Local elections: Theresa May and Jeremy Corbyn face Brexit backlash from supporters after election losses

'So far message from local elections - “Brexit - sort it.” Message received,' says John McDonnell

Lizzy Buchan
Political Correspondent
Friday 03 May 2019 09:09 BST
Sir John Curtice says people are voting for smaller parties so more might do so for the European elections too

Theresa May and Jeremy Corbyn are both facing a backlash from their MPs and councillors after Brexit chaos delivered a disappointing local election showing for the main parties.

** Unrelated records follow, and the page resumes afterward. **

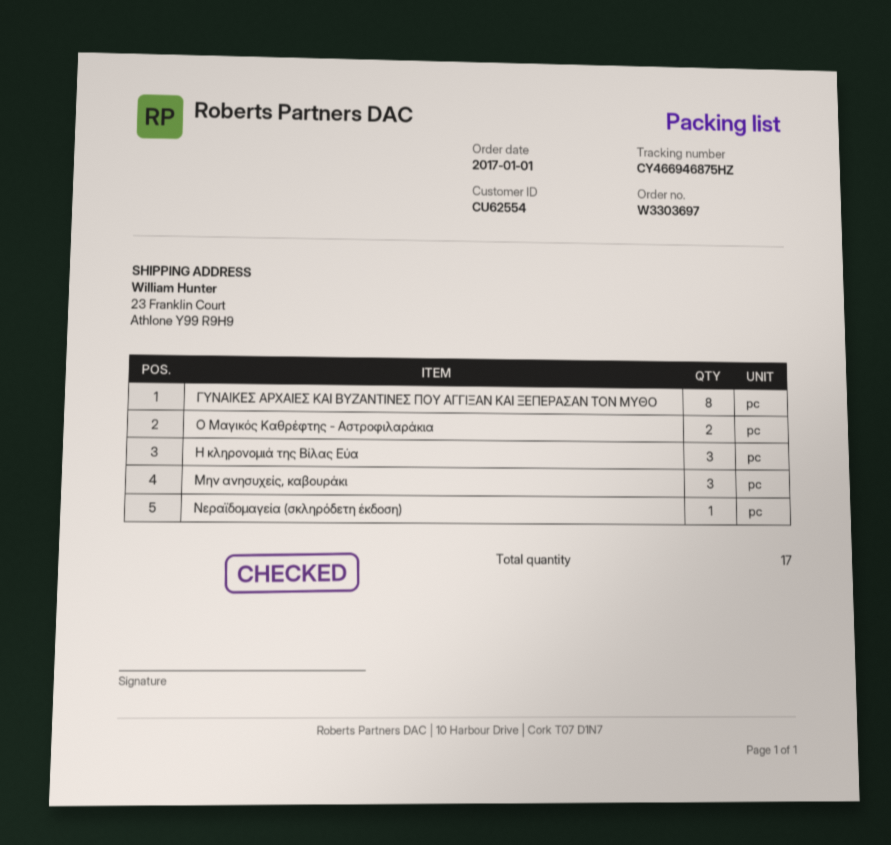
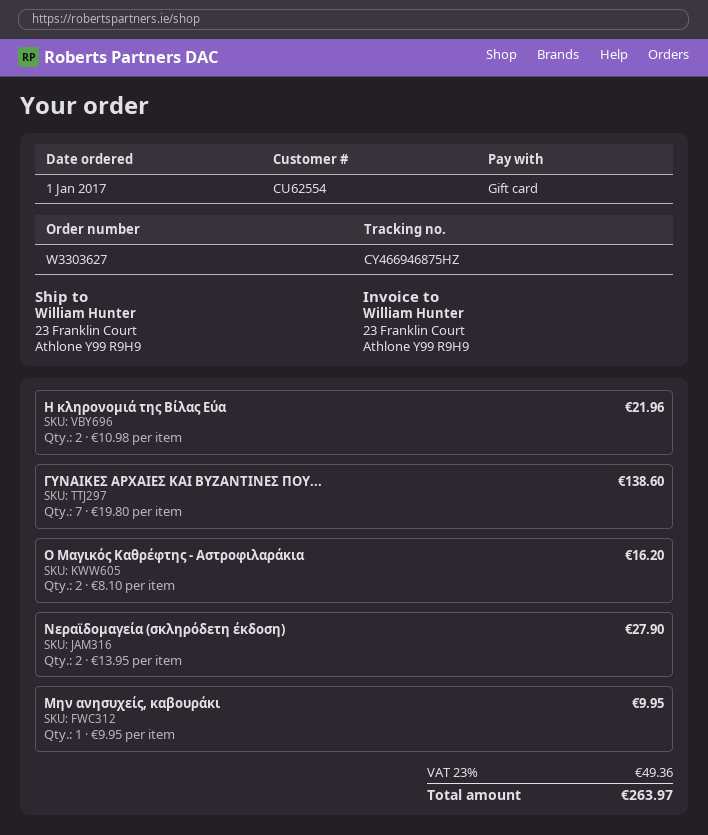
order number: W3303697 -> W3303627
ΓΥΝΑΙΚΕΣ ΑΡΧΑΙΕΣ ΚΑΙ ΒΥΖΑΝΤΙΝΕΣ ΠΟΥ ΑΓΓΙΞΑΝ ΚΑΙ ΞΕΠΕΡΑΣΑΝ ΤΟΝ ΜΥΘΟ: 8 -> 7
Η κληρονομιά της Βίλας Εύα: 3 -> 2
Μην ανησυχείς, καβουράκι: 3 -> 1
Νεραϊδομαγεία (σκληρόδετη έκδοση): 1 -> 2

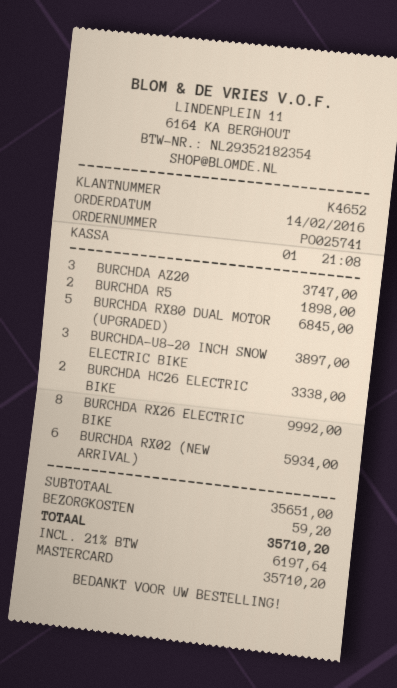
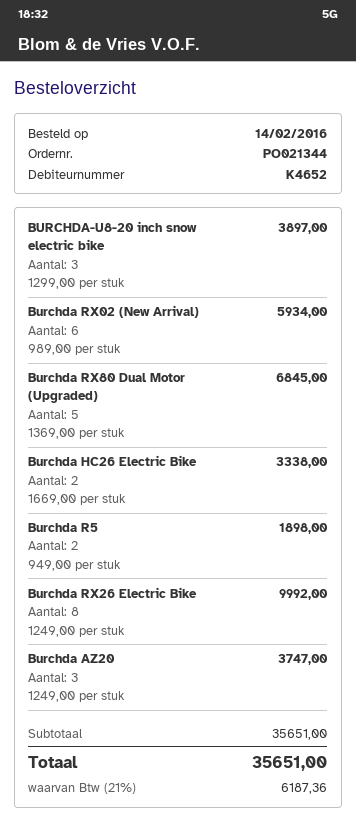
order number: PO025741 -> PO021344
shipping: 59.20 -> none
tax: 21% = 6197.64 -> 21% = 6187.36
total: 35710.20 -> 35651.00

Brexiteers pointed the finger of blame at Ms May over her failure to deliver on Brexit, with one senior figure saying she should stand down as voters think she has "lost the plot".

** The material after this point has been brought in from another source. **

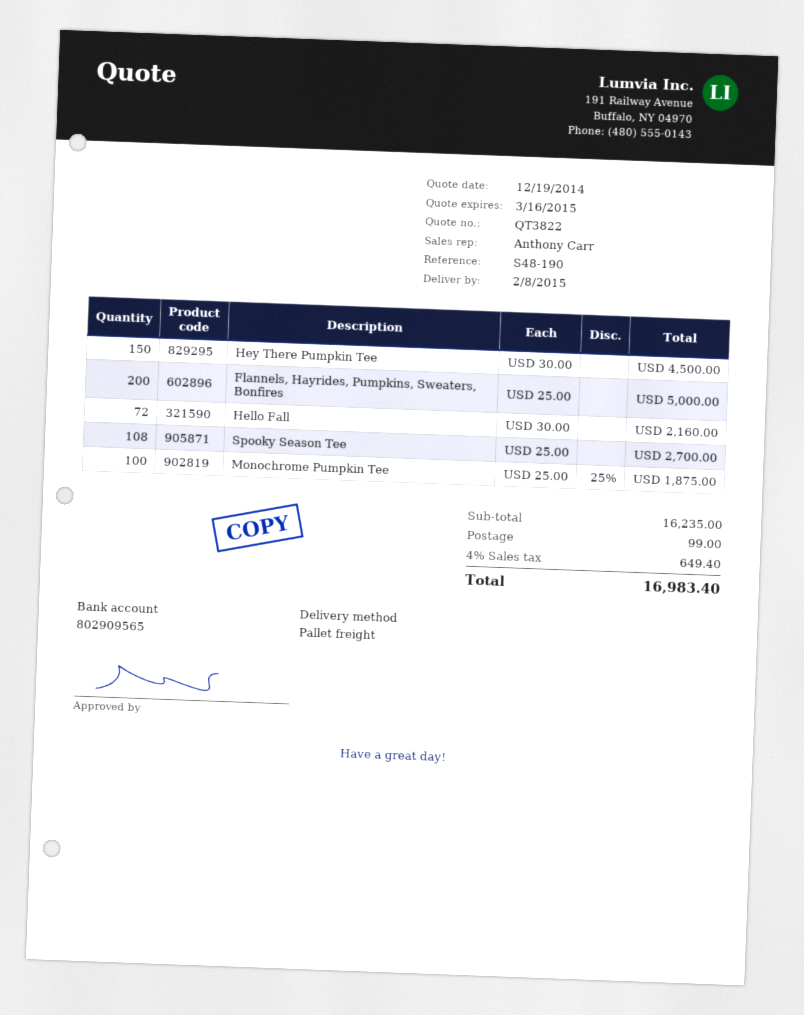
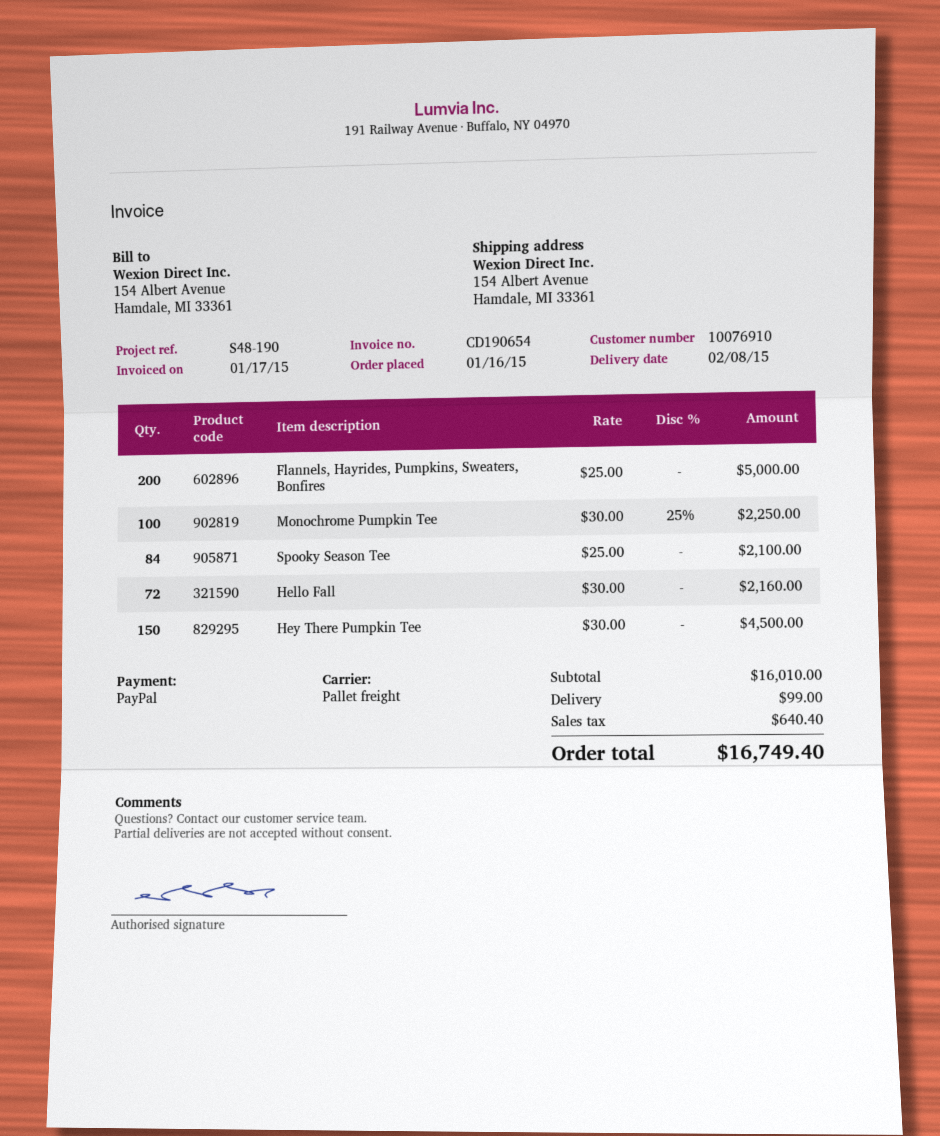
Spooky Season Tee: 108 x 25.00 = 2700.00 -> 84 x 25.00 = 2100.00
Monochrome Pumpkin Tee: 100 x 25.00 - 25% = 1875.00 -> 100 x 30.00 - 25% = 2250.00
subtotal: 16235.00 -> 16010.00
tax: 649.40 -> 640.40
total: 16983.40 -> 16749.40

The Labour leadership also faced angry recriminations over its performance at the ballot box, with different Brexit factions arguing it has paid the price for sitting on the fence.

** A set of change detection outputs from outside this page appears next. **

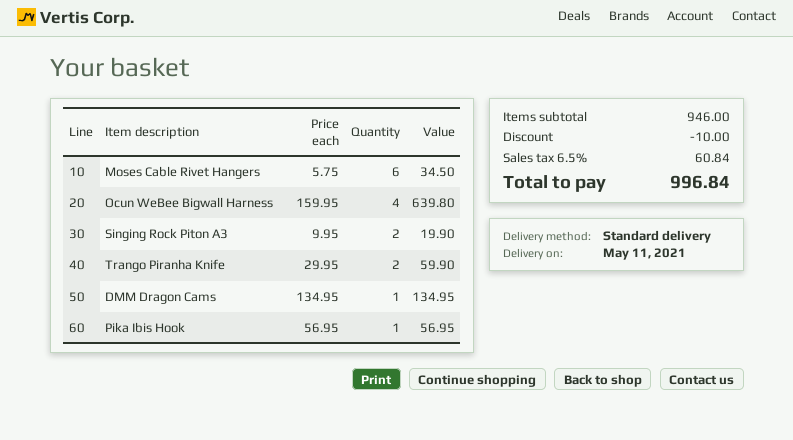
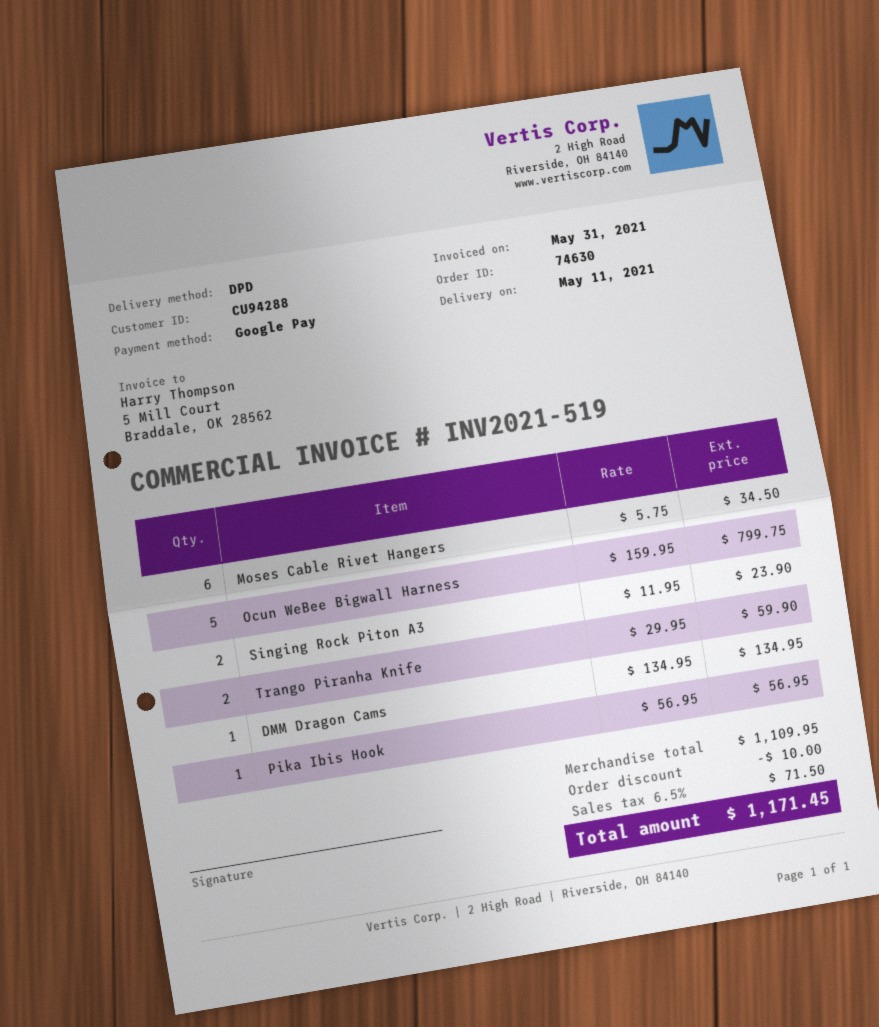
shipping method: standard -> DPD
Ocun WeBee Bigwall Harness: 4 x 159.95 = 639.80 -> 5 x 159.95 = 799.75
Singing Rock Piton A3: 2 x 9.95 = 19.90 -> 2 x 11.95 = 23.90
subtotal: 946.00 -> 1109.95
tax: 6.5% = 60.84 -> 6.5% = 71.50
total: 996.84 -> 1171.45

Meanwhile, the Liberal Democrats were triumphant over their best result since the Iraq War in 2003, as smaller parties appeared to capitalise on the frustration felt by voters.

Early results showed the Conservatives have shed more than 400 seats and Labour lost 60, while the Lib Dems had gained 283 and the Greens won 35.

There were 85 more independent councillors, while Ukip lost eight.

Brexiteer Sir Bernard Jenkin said it was time for Ms May to stand down, saying: "They [voters] can see that she has lost the plot. They can see she is not in control of events.

"Certainly among Conservative activists and council candidates there is an almost universal feeling that it is time for her to move on."

Ex-cabinet minister Priti Patel said voters saw Ms May as "part of the problem".

"I just don't think we can continue like this. We need change, we need a change of leadership. Perhaps the time has now come for that," she told the BBC.

Tory party chairman Brandon Lewis said the party knew it was facing "tough elections" and defended the prime minister's record.

"The reality is we were fighting these elections from a real high water mark for us off the back of the 2015 general election," he told Sky News.

"People are frustrated with where they see parliamentarians are and the fact that we have found this impasse in parliament.

"It's a stark reminder to everybody in the House of Commons that we need to get past that impasse, deliver on what people voted for, and focus on that as parliamentarians as well."

Labour lost control of several councils in its heartlands, including Bolsover, Hartlepool and Wirral and the mayoralty in Middlesbrough, although it did gain Trafford from no overall control.

Even in its traditional stronghold of Sunderland, which overwhelmingly backed Leave in the referendum, it still lost 10 council seats.

Shadow chancellor John McDonnell said "so far message from local elections- “Brexit - sort it.” Message received".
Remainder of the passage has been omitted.